The act of having surgery doesn't really bother me and I realize it takes far more for surgeons to be certified and handed a scalpel than successfully removing the plastic funny bone from Cavity Sam without his little red nose buzzing. I'm not sure I would necessarily put myself in the "general pessimist" camp but I do put myself firmly into the "realist" column. Shit happens, I know this. And most of the time, you never know when that shit is gonna happen. I just don't like the idea of being completely oblivious to the world around me while someone slices up my thigh...hoping for the best. It's not exactly the world's most difficult surgery but we're talking about bones and fat and muscle and blood vessels. Essential pieces that help legs function properly. If I could watch him do it, I'd feel worlds better. I liken it to my desire to be fully awake and looking out the window watching along, should I ever be in a plane crash. If I wind up on a crazy, time-shifting island with my limbs still attached and blood still pumping through my body, I want that memory of what I was just equally lucky enough and badass enough to live through. And if I wind up dead as a doornail, I don't want to have closed my eyes while plummeting to my death in an attempt to pretend it's not happening. I want the very last thing I *am* in the world to be...frighteningly awake.

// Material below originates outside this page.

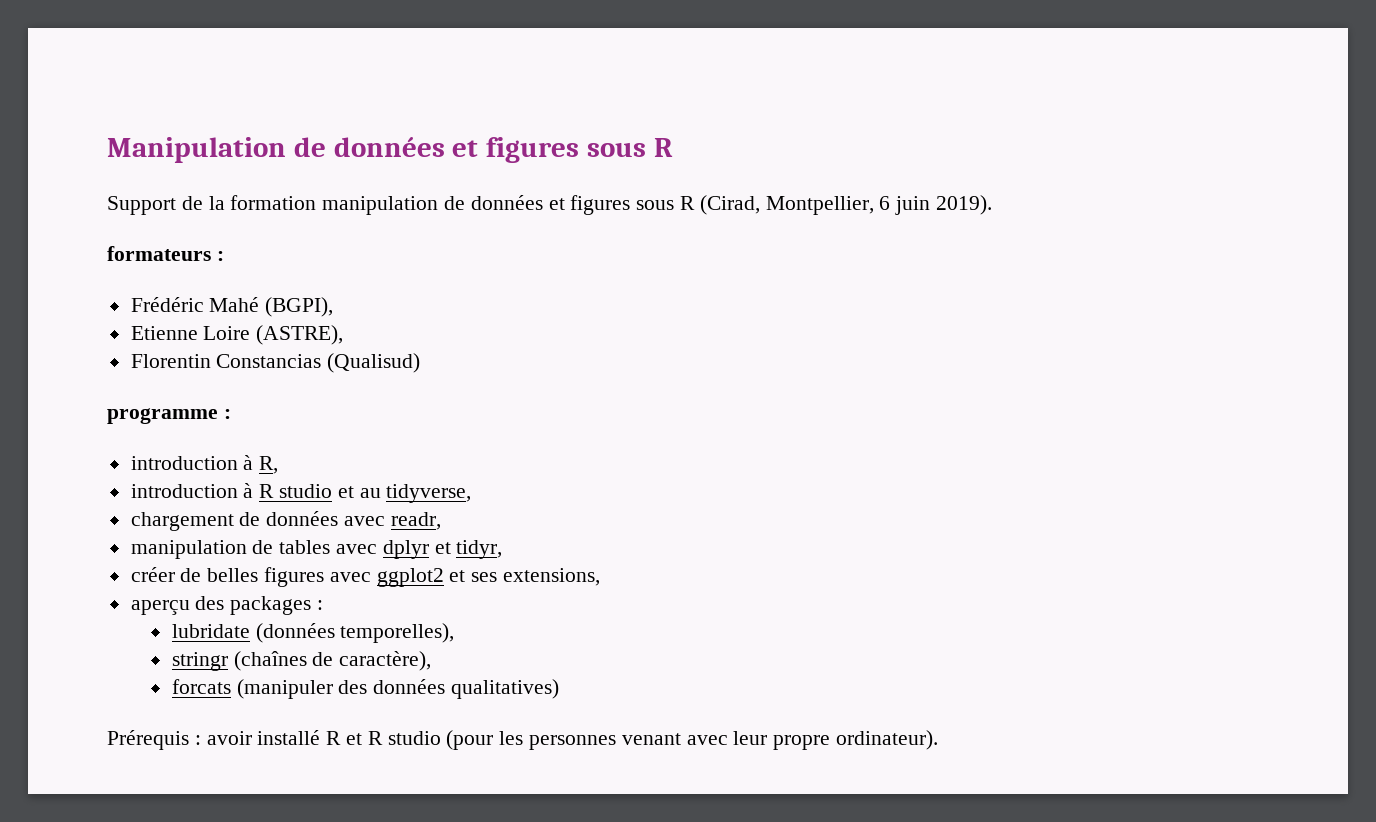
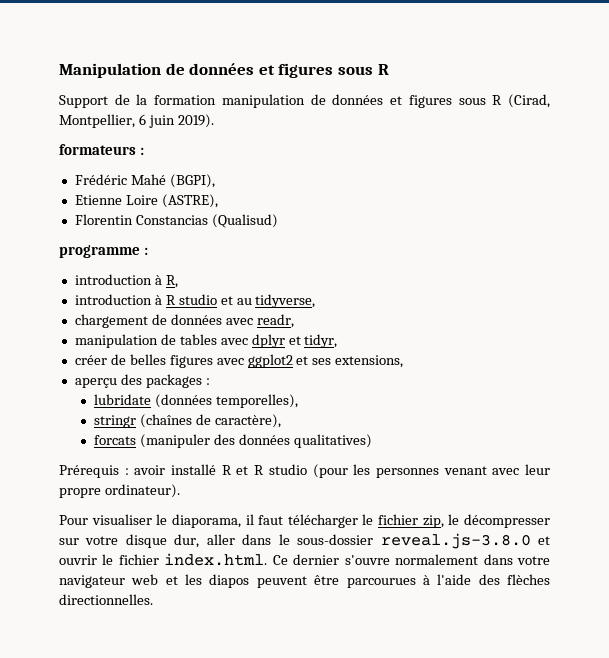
(939, 740) none -> [59,514,550,528] [59,533,550,549] [59,553,550,566] [59,574,550,588] [59,594,153,605] // Pour visualiser le diaporama, il faut télécharger le fichier zip, le décompresser sur votre disque dur, aller dans le sous-dossier reveal.js-3.8.0 et ouvrir le fichier index.html. Ce dernier s'ouvre normalement dans votre navigateur web et les diapos peuvent être parcourues à l'aide des flèches directionnelles.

And that's simply not an option this time around. I don't think fairly simple surgery is the same as an ugly plane crash and I don't think I'm going to wind up dead from a few cuts in my thigh. But still. Shit is just easier when you're four years old.
Then again, I didn't have things like this to listen to when I was four years old either.
Even though I don't understand French to the extent I would like and can only translate a few lines here and there, sometimes I listen to this on my iPod.
Michael Polnareff's Love Me, Please Love Me
And it makes me feel entirely relaxed and carefree and happy.